Highlights Of OEWatch For September 2016
Each month the US Army’s think tank the Foreign Military Studies Office (FMSO) publishes its open source OEWatch magazine. It’s a superb brief featuring excerpts of news about ongoing wars and crises. These snippets gathered from various media outlets are accompanied by informed commentary that’s strong on context and analysis.
The FMSO releases OEWatch, together with its vast library of research papers on geopolitical issues, as free downloads.
The September 2016 issue of OEWatch runs 70 pages. The headline is Sri Lanka: Iran’s New Strategic Partner? with a photo of an Iranian warship during a port visit to the island nation in February 2015.
According to the OEWatch staff list the content is prepared by Editor-in-Chief Tom Wilhelm together with Editors Ray Finch and Karen Kaya, who appears to have replaced Harry Orenstein. The magazine’s layout is done by Design Editor Keith French rather than Padric Hall. This issue’s commentary is provided by 21 “regional analysts and expert contributors
September’s OEWatch is divided into eight sections and a Special Essay elaborating this month’s headline.The issue’s content appears evenly distributed, with the Turkey section expunged and slim pickings for Central Asia. A lot of familiar territory preoccupies the Middle East, with entries about Iraq and its neighbors. On page 7 is a detailed update on a new Iranian twin-boom UAV designed for electronic warfare against other airborne drones. Following it is an analysis of the fragile security at the Al-Rukban desert crossing controlled by Jordan to guard its border with Syria.
Capping the Middle East section on page 10 is a nice discussion of urban warfare tactics during the recent battle for Aleppo, where underground tunnels and DIY drones were used.
The Africa section might as well be renamed “Boko Haram” as nearly all its entries scrutinize the faltering terrorist group’s activities.
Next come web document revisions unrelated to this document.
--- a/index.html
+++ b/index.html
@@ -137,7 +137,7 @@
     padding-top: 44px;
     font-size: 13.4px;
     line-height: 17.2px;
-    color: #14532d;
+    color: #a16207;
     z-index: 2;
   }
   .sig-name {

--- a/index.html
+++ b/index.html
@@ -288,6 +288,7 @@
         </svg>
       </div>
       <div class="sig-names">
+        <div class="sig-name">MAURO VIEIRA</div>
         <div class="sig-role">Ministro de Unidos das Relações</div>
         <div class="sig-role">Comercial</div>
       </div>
The sole exception is on page 16 where the African Union’s mandate to save wrecked countries is assessed, i.e. Libya.
The Latin America section is just as monomaniacal with its focus on organized crime and narcotics across a dozen entries. There is a short update on the historic Colombian peace deal on page 22.
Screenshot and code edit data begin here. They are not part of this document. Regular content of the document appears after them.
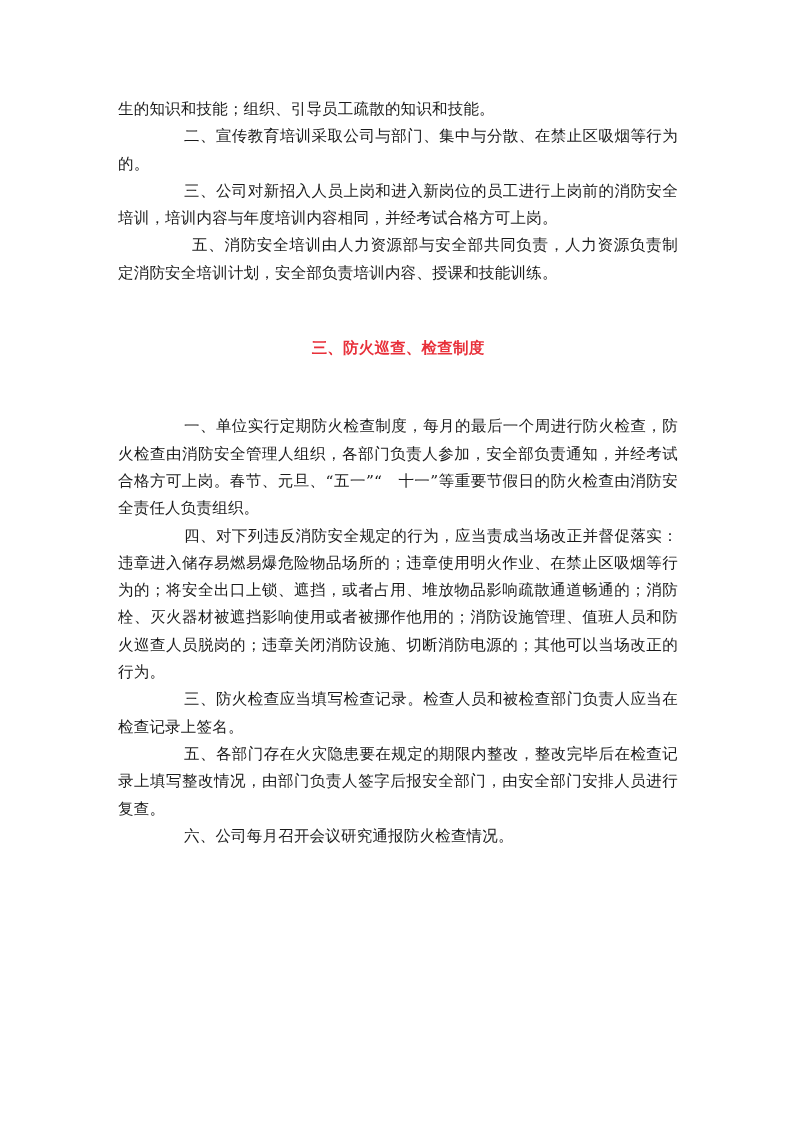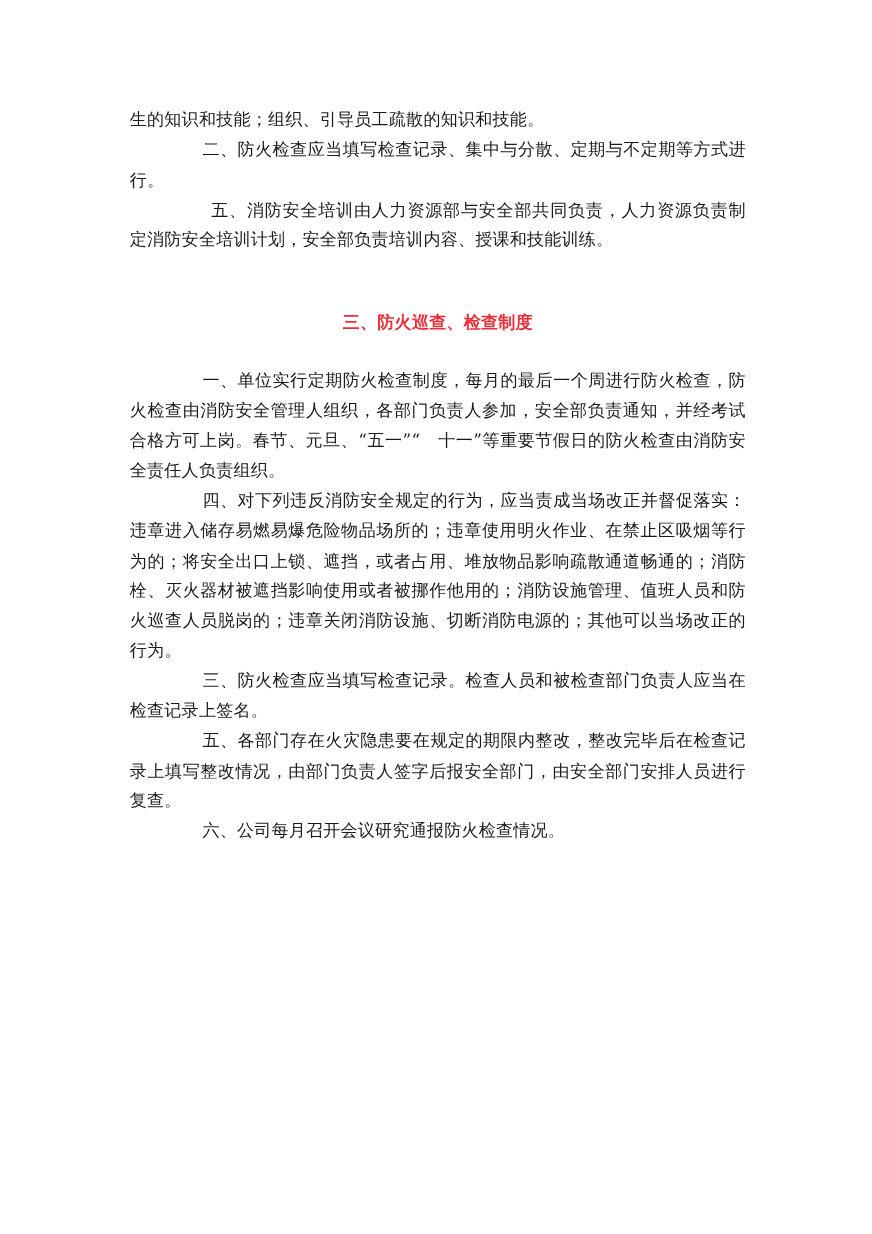--- a/index.html
+++ b/index.html
@@ -26,7 +26,7 @@
 <div class="page">
   <div class="content">
     <p class="p">生的知识和技能；组织、引导员工疏散的知识和技能。</p>
-    <p class="p indent">二、防火检查应当填写检查记录、集中与分散、定期与不定期等方式进行。</p>
+    <p class="p indent">二、宣传教育培训采取公司与部门、集中与分散、在禁止区吸烟等行为的。</p>
     <p class="p indent2">五、消防安全培训由人力资源部与安全部共同负责，人力资源负责制定消防安全培训计划，安全部负责培训内容、授课和技能训练。</p>
 
     <h2 class="p title">三、防火巡查、检查制度</h2>

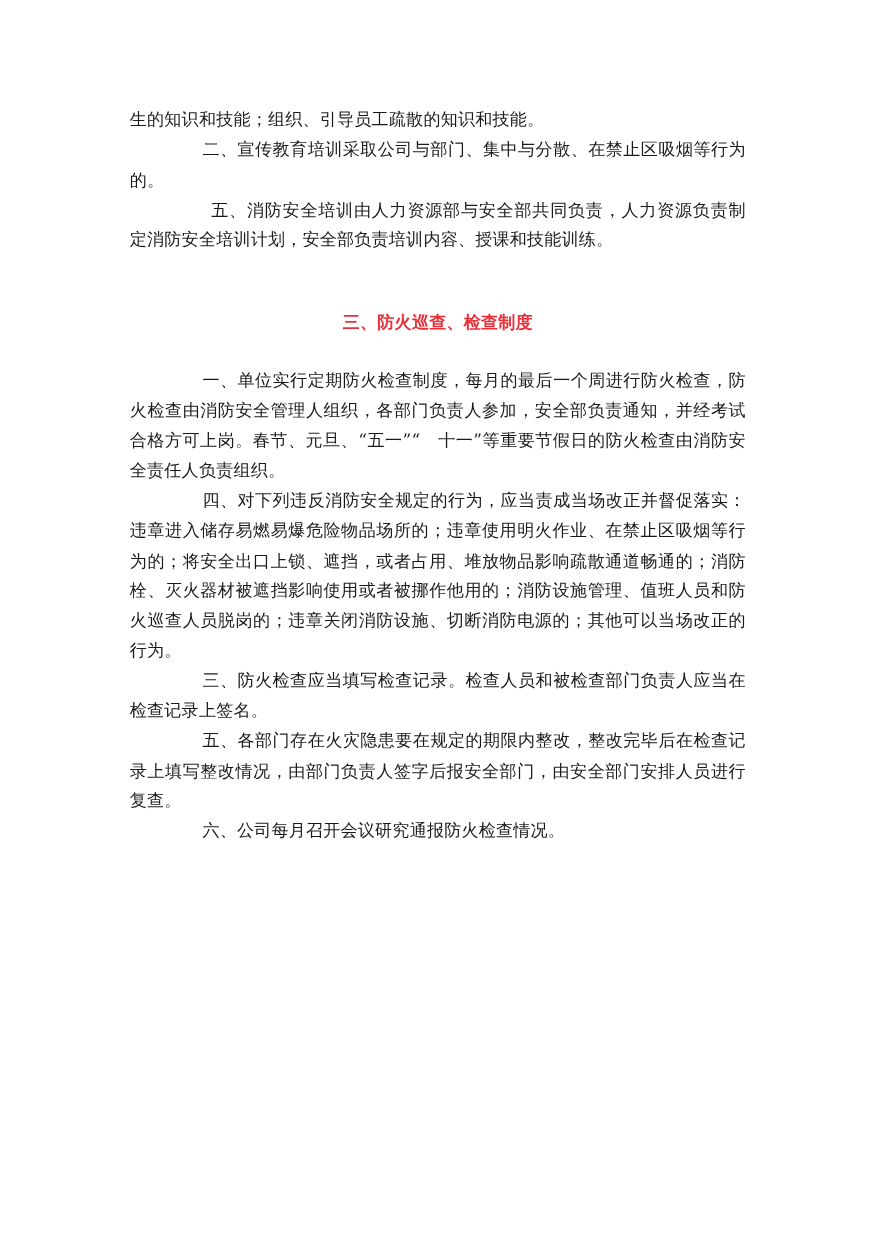--- a/index.html
+++ b/index.html
@@ -27,6 +27,7 @@
   <div class="content">
     <p class="p">生的知识和技能；组织、引导员工疏散的知识和技能。</p>
     <p class="p indent">二、宣传教育培训采取公司与部门、集中与分散、在禁止区吸烟等行为的。</p>
+    <p class="p indent">三、公司对新招入人员上岗和进入新岗位的员工进行上岗前的消防安全培训，培训内容与年度培训内容相同，并经考试合格方可上岗。</p>
     <p class="p indent2">五、消防安全培训由人力资源部与安全部共同负责，人力资源负责制定消防安全培训计划，安全部负责培训内容、授课和技能训练。</p>
 
     <h2 class="p title">三、防火巡查、检查制度</h2>

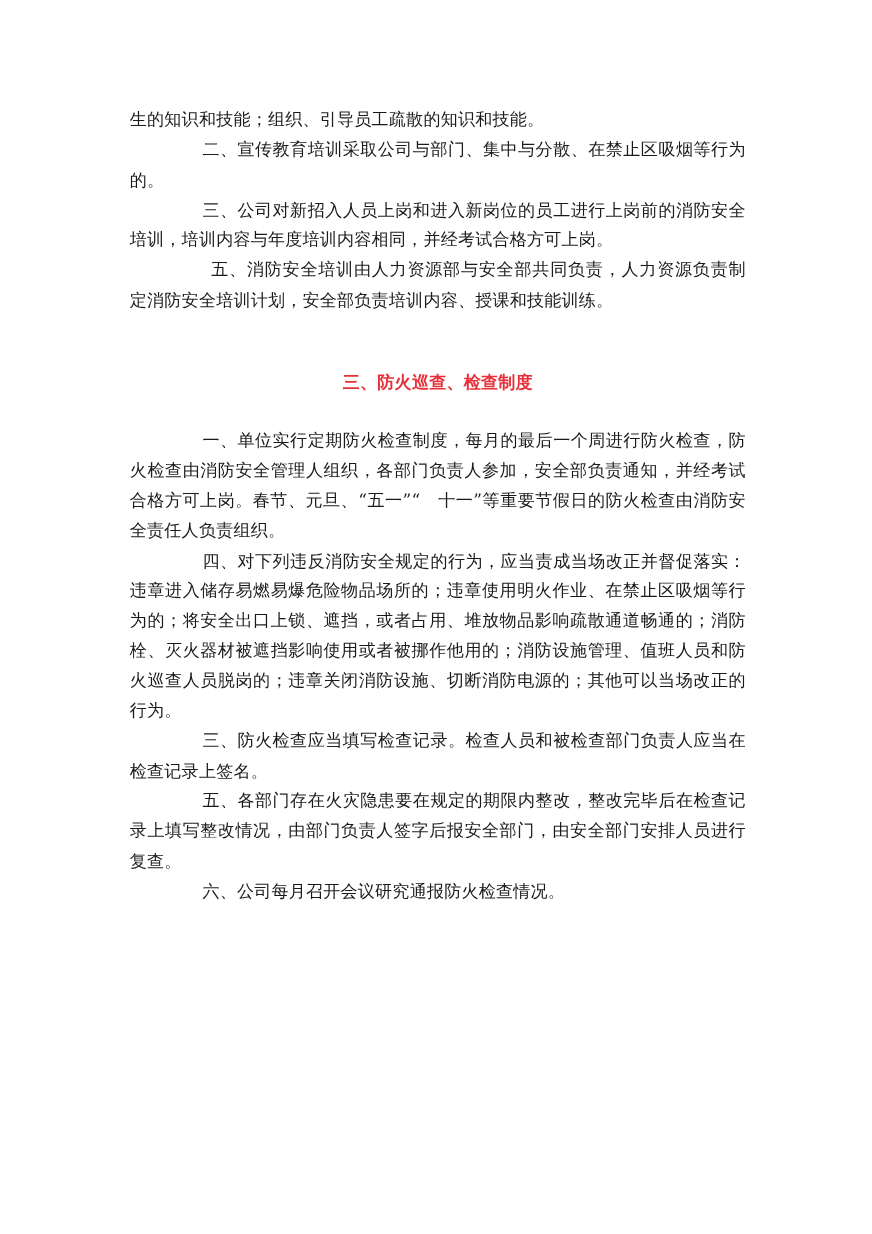--- a/index.html
+++ b/index.html
@@ -17,7 +17,7 @@
   .indent-sm { text-indent: 33px; }
   .title {
     text-align: center; color: #e8303a; font-size: 15.5px;
-    margin-top: 47px; margin-bottom: 26px; text-indent: 0;
+    margin-top: 47px; margin-bottom: 52px; text-indent: 0;
   }
 </style>
 </head>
The Indo-Pacific Asia section is a bundle of surprises. It begins with an update on the Indian military’s deployment in Arunachal Pradesh to thwart China’s creeping expansion. There’s a minor update on the recent activities of the Indian Space Research Organization (ISRO) on page 30. The next page contemplates a great scoop–is an alliance between Cambodia and Indonesia possible?
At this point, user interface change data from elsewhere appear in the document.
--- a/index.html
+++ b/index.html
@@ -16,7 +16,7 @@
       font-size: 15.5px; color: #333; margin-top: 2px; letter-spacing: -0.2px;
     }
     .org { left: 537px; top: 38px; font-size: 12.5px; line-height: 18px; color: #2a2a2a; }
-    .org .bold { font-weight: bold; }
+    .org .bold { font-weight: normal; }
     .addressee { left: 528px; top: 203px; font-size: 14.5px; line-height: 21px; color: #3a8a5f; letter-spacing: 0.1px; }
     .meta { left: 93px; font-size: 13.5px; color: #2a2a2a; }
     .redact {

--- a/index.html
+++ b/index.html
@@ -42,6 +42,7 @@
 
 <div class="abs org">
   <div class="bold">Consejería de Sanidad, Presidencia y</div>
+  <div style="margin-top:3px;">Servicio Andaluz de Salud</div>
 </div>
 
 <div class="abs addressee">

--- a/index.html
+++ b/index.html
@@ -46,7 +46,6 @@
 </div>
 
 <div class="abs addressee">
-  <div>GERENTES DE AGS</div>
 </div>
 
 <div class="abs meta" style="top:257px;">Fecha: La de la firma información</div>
Another Indonesian entry discusses the threat posed by jihadi cells after the death of a notorious militant named Santoso in July. The next entry expands on this idea and takes stock of the Islamic State’s prospects in Southeast Asia, where jihadi groups have multiple safe havens. The short essay on page 34 asks if the ASEAN’s disappointing East Asia Summit in Vientiane last month has doomed the organization in the face of China’s growing power.
The update on Vietnam’s acquisition of UAVs is a genuine treat. This is to improve Hanoi’s visibility in its disputed waters. What isn’t mentioned is the source of these UAVs–Israel. The Jewish state does get mentioned in the next page as it’s now a trusted supplier for the VPA’s thrust for advanced weapons, like ballistic missiles.
At last, the China, Korea, Japan section gets a proper mix unlike previous issues of OEWatch. There’s a long stretch of writing about Japan’s activities at near orbit. These are followed by snippets discussing aspects of China’s foreign policy. What kind of ties does China maintain with the Taliban? (Page 40.) Does Beijing have a grand strategy in the Middle East? (Page 41.) A fantastic bit of intelligence is found in the latter entry. It reveals Chinese military advisers are directing the Assad regime’s weapons production facilities amid the ongoing civil war in Syria.
This month’s Central Asia section is trivial by comparison and appears to have missed the death of Uzbekistan’s dictator.
OEWatch is at its best when poring over minutiae on the Russian armed forces. Almost 20 pages are loaded with blocks of text and detail. The best are the deployment of units along the western border (page 45-46), there’s a lengthy discussion of how the Armata vehicle family could change the army’s mechanized tactics (page 47-48), a closer look at Moscow’s actual defense spending (page 55-56), observations on rekindled diplomatic ties with Turkey (pages 54, 65, and 66), and activities in the Arctic circle (page 62-64).
The Special Essay spread across four pages is a brief on why Iran and Sri Lanka appear to be cozying up. As author Michael Rubin notes both countries have imperfect relations with the West though genuine bilateral ties between them aren’t significant either. As mentioned at the essay’s last paragraph, Iran is reaching out because its post-sanctions renaissance demands firm allies in the vital Indian Ocean. Hence, Sri Lanka is an ideal partner.
OEWatch often runs several dozen stories in a single issue. Readers should download copies to find what’s most relevant to their curiosity.